Change detection outputs
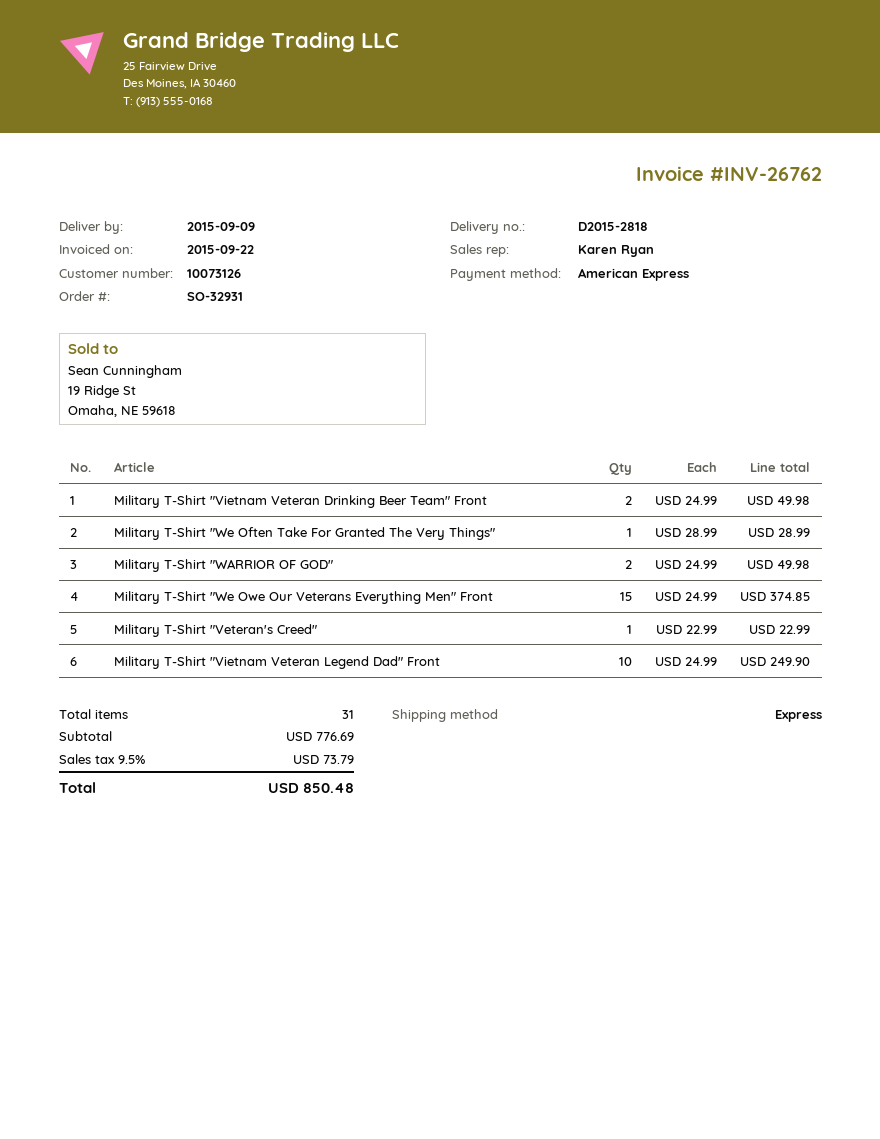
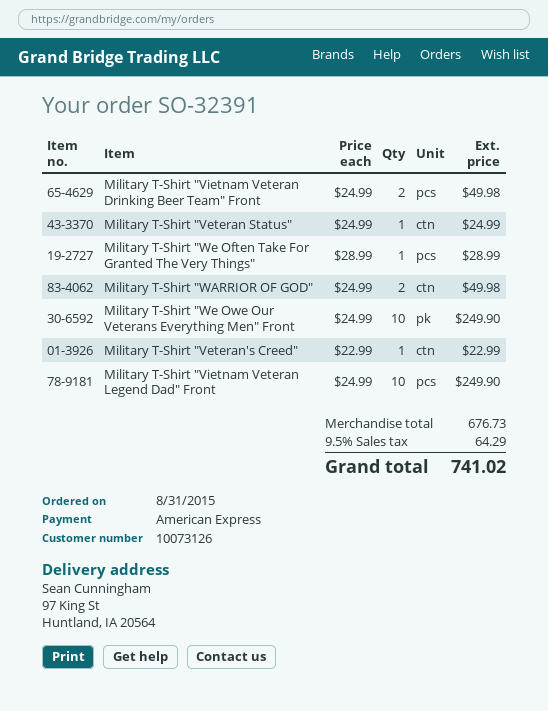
order number: SO-32931 -> SO-32391
Military T-Shirt "We Owe Our Veterans Everything Men" Front: 15 x 24.99 = 374.85 -> 10 x 24.99 = 249.90
Military T-Shirt "Veteran Status": none -> 1 x 24.99 = 24.99
subtotal: 776.69 -> 676.73
tax: 9.5% = 73.79 -> 9.5% = 64.29
total: 850.48 -> 741.02

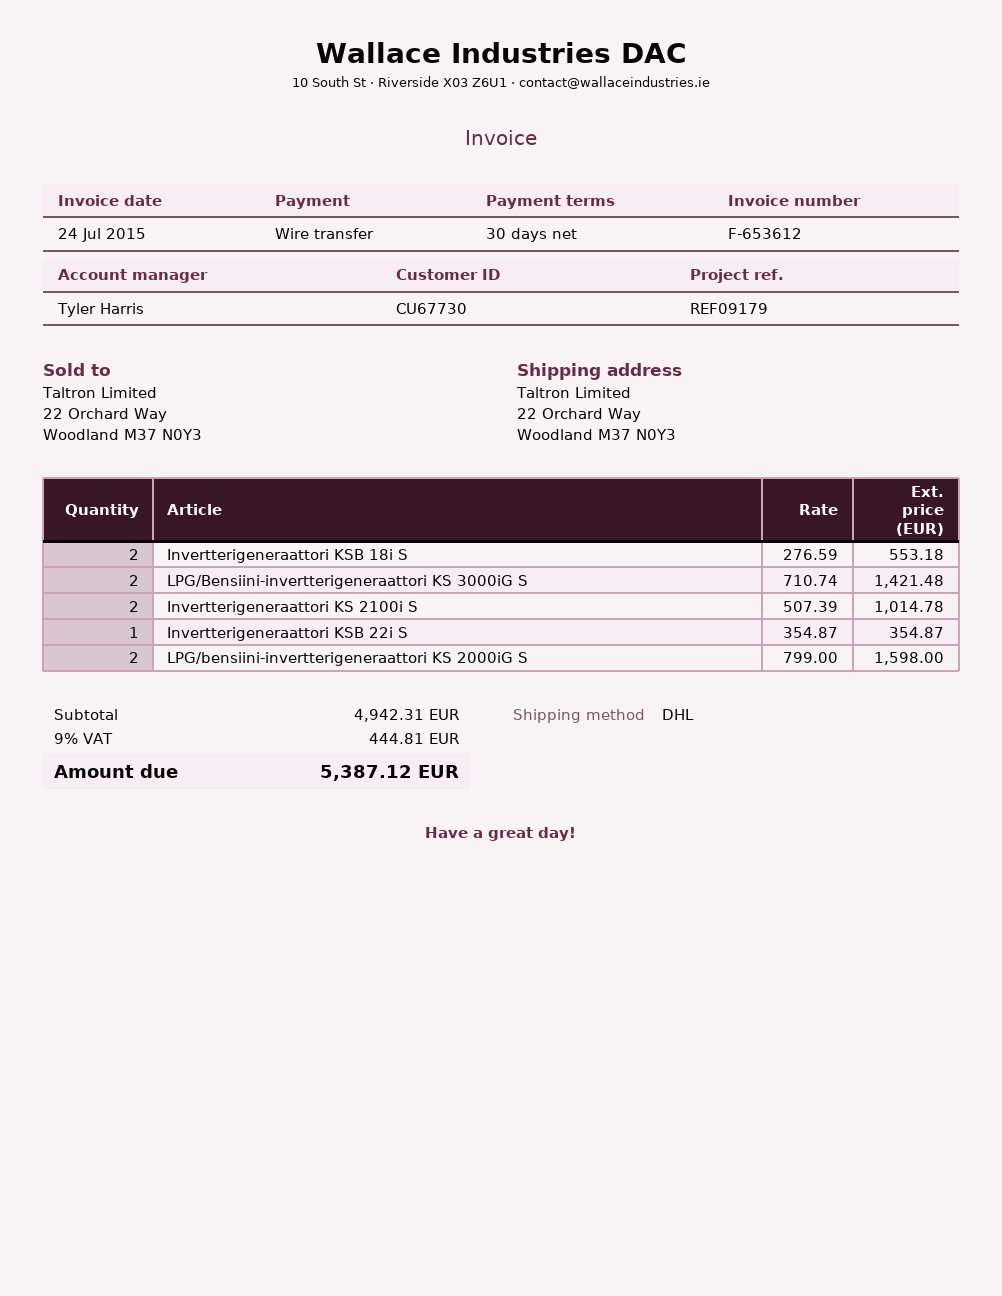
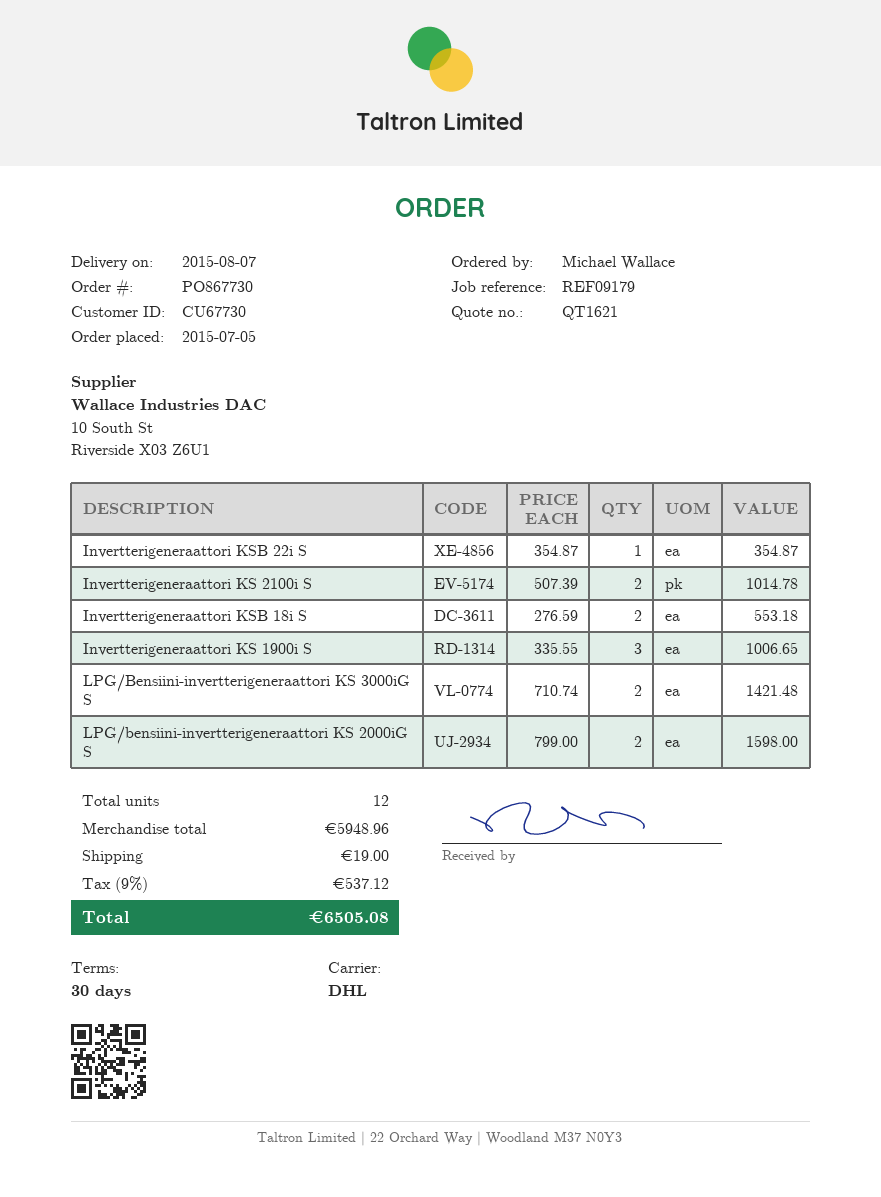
Invertterigeneraattori KS 1900i S: none -> 3 x 335.55 = 1006.65
subtotal: 4942.31 -> 5948.96
shipping: none -> 19.00
tax: 9% = 444.81 -> 9% = 537.12
total: 5387.12 -> 6505.08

* **TASK TO COMPLETE**
Give back every entry in full, exactly as written, with no picture included.

* **SOLVED EXERCISE**
order number: SO-32931 -> SO-32391
Military T-Shirt "We Owe Our Veterans Everything Men" Front: 15 x 24.99 = 374.85 -> 10 x 24.99 = 249.90
Military T-Shirt "Veteran Status": none -> 1 x 24.99 = 24.99
subtotal: 776.69 -> 676.73
tax: 9.5% = 73.79 -> 9.5% = 64.29
total: 850.48 -> 741.02

Invertterigeneraattori KS 1900i S: none -> 3 x 335.55 = 1006.65
subtotal: 4942.31 -> 5948.96
shipping: none -> 19.00
tax: 9% = 444.81 -> 9% = 537.12
total: 5387.12 -> 6505.08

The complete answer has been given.